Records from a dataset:
══════════════════════════════

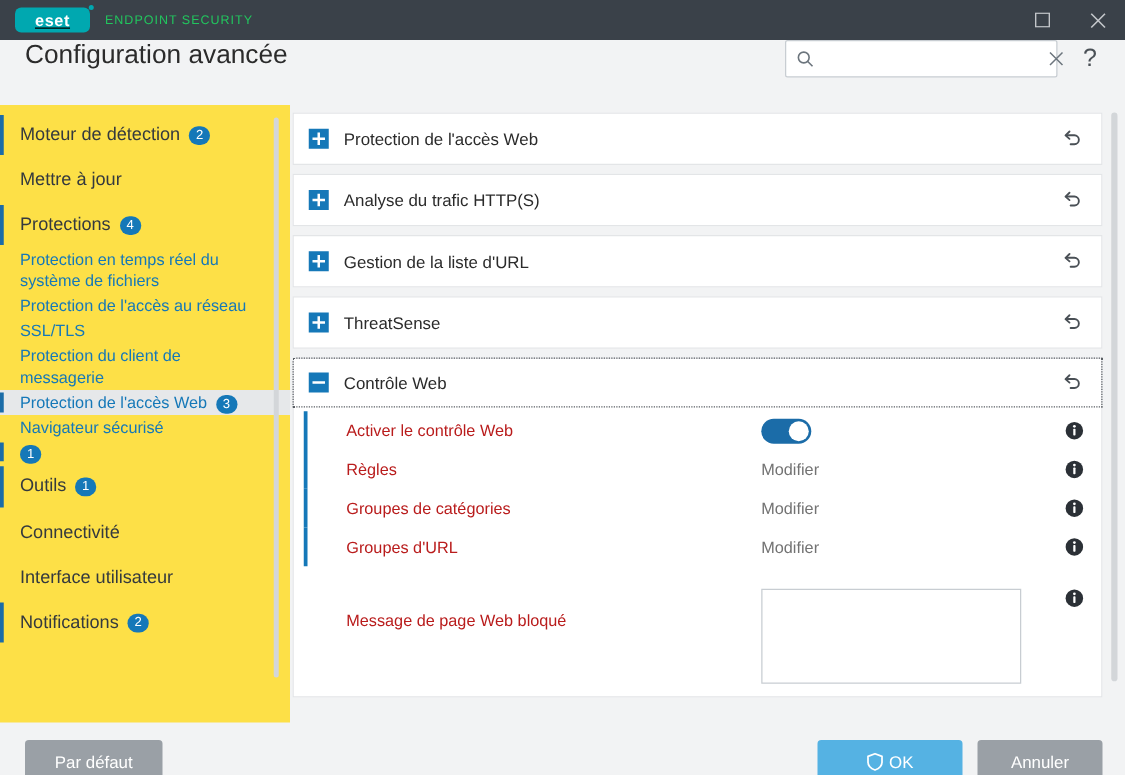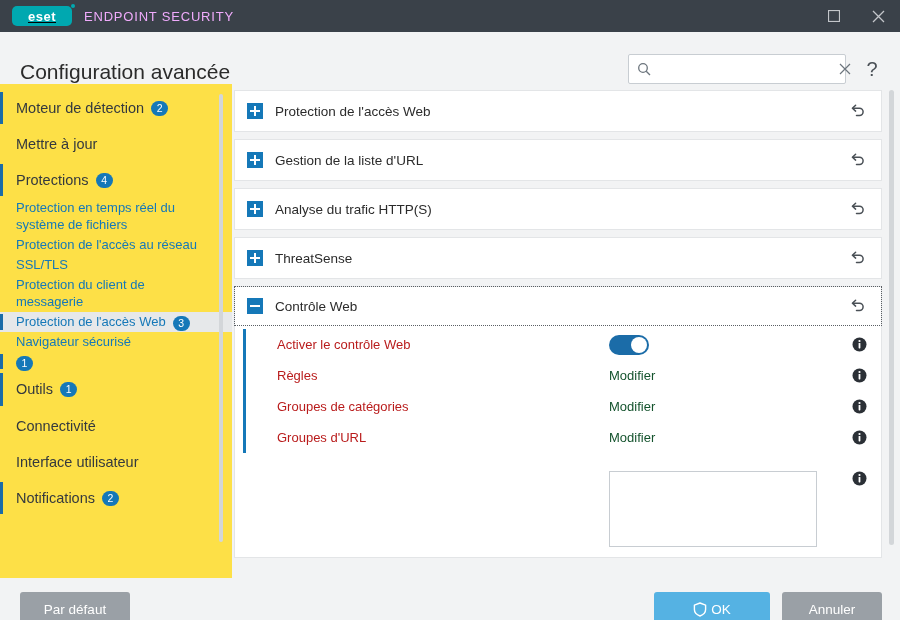"ENDPOINT SECURITY" .product-name { color: #f0abfc -> #22c55e; font-size: 13px -> 10px }
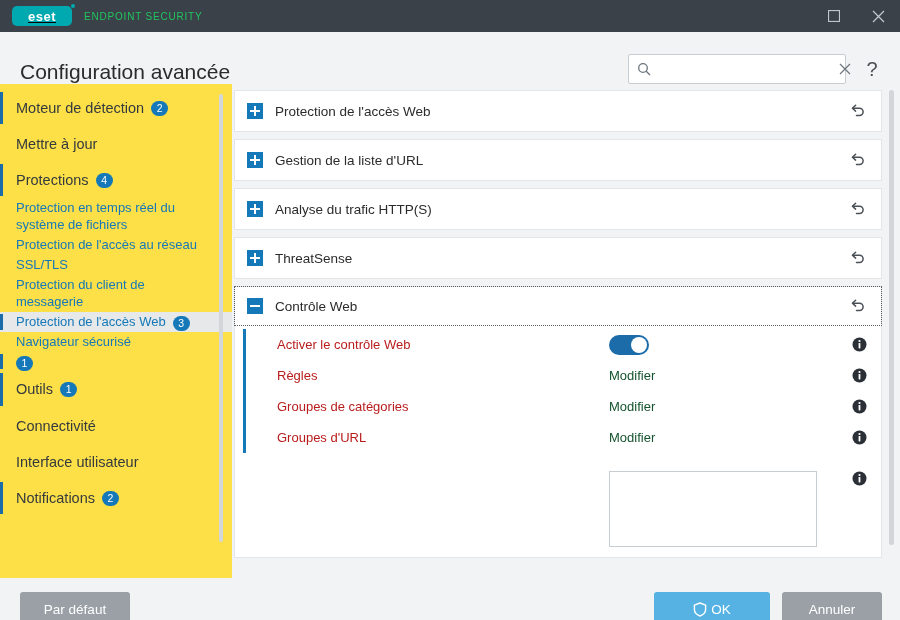"Configuration avancée" .header { align-items: flex-end -> flex-start }
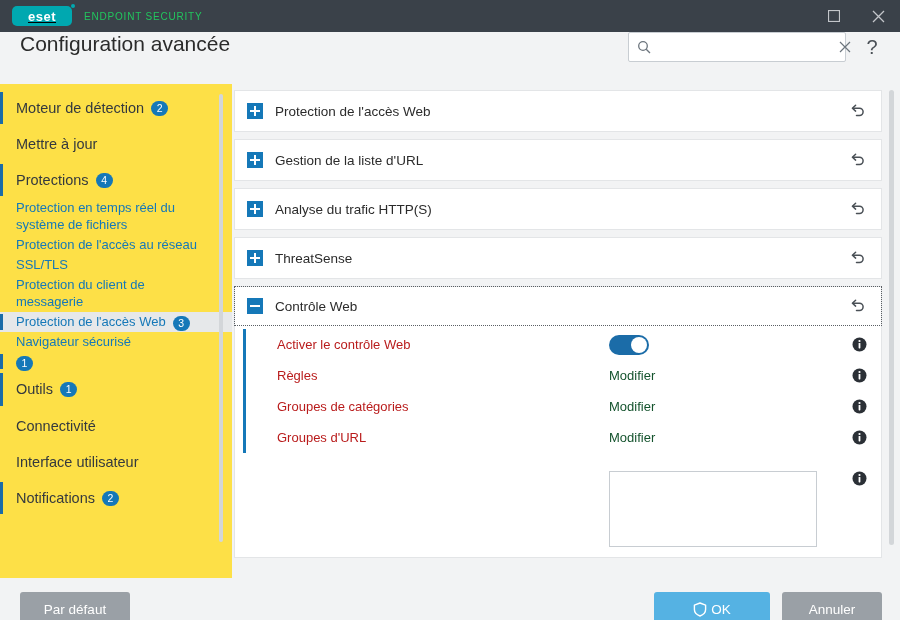"Gestion de la liste d'URL" div.card { order: before "Analyse du trafic HTTP(S)" -> after "Analyse du trafic HTTP(S)" }
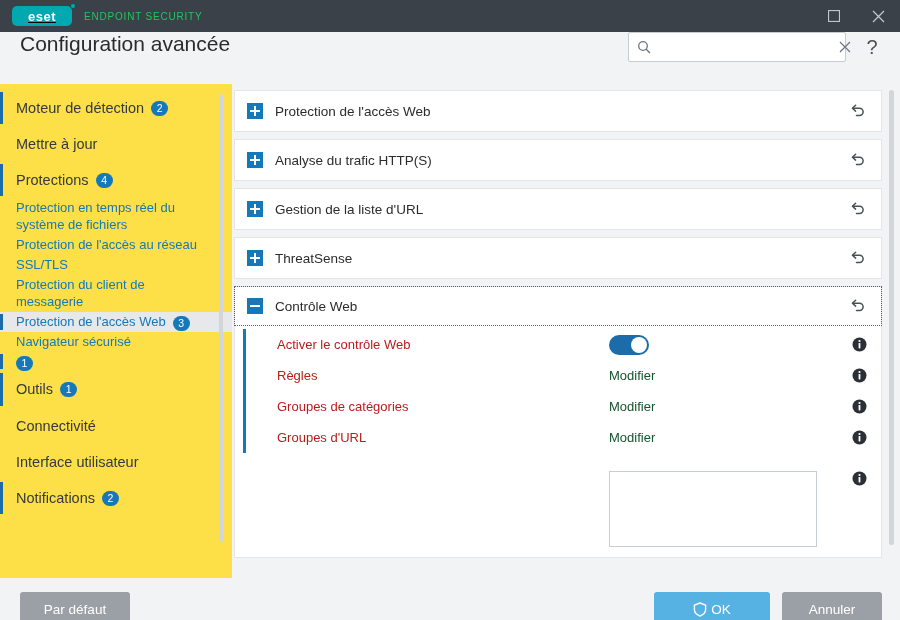"Modifier" .link-btn { color: #14532d -> #737373 }
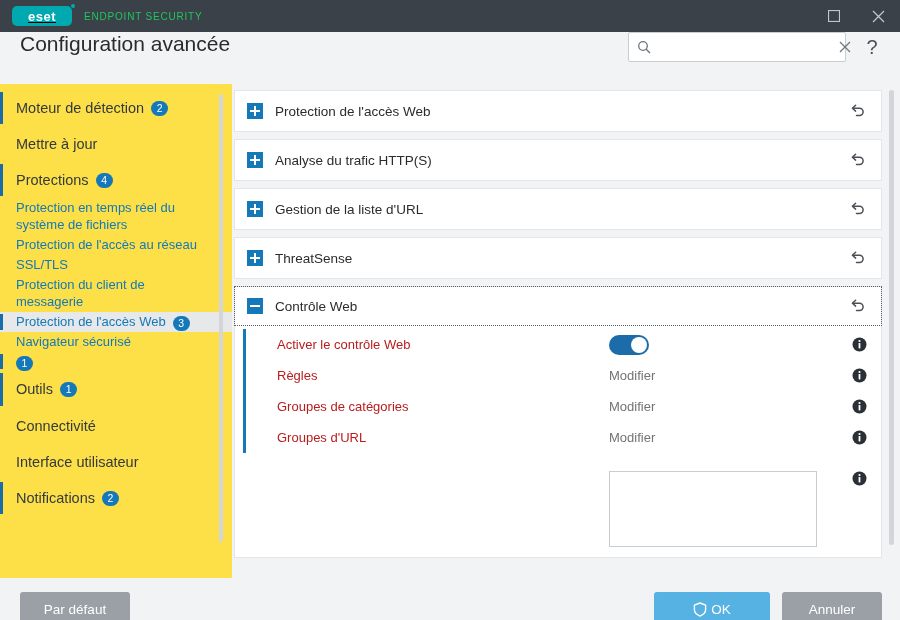"Message de page Web bloqué" div.setting-label { html: none -> <div>Message de page Web bloqué</div> }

══════════════════════════════

**Task prompt:** Write the data above out exactly. Leave out any pictures.

**Written answer:**
"ENDPOINT SECURITY" .product-name { color: #f0abfc -> #22c55e; font-size: 13px -> 10px }
"Configuration avancée" .header { align-items: flex-end -> flex-start }
"Gestion de la liste d'URL" div.card { order: before "Analyse du trafic HTTP(S)" -> after "Analyse du trafic HTTP(S)" }
"Modifier" .link-btn { color: #14532d -> #737373 }
"Message de page Web bloqué" div.setting-label { html: none -> <div>Message de page Web bloqué</div> }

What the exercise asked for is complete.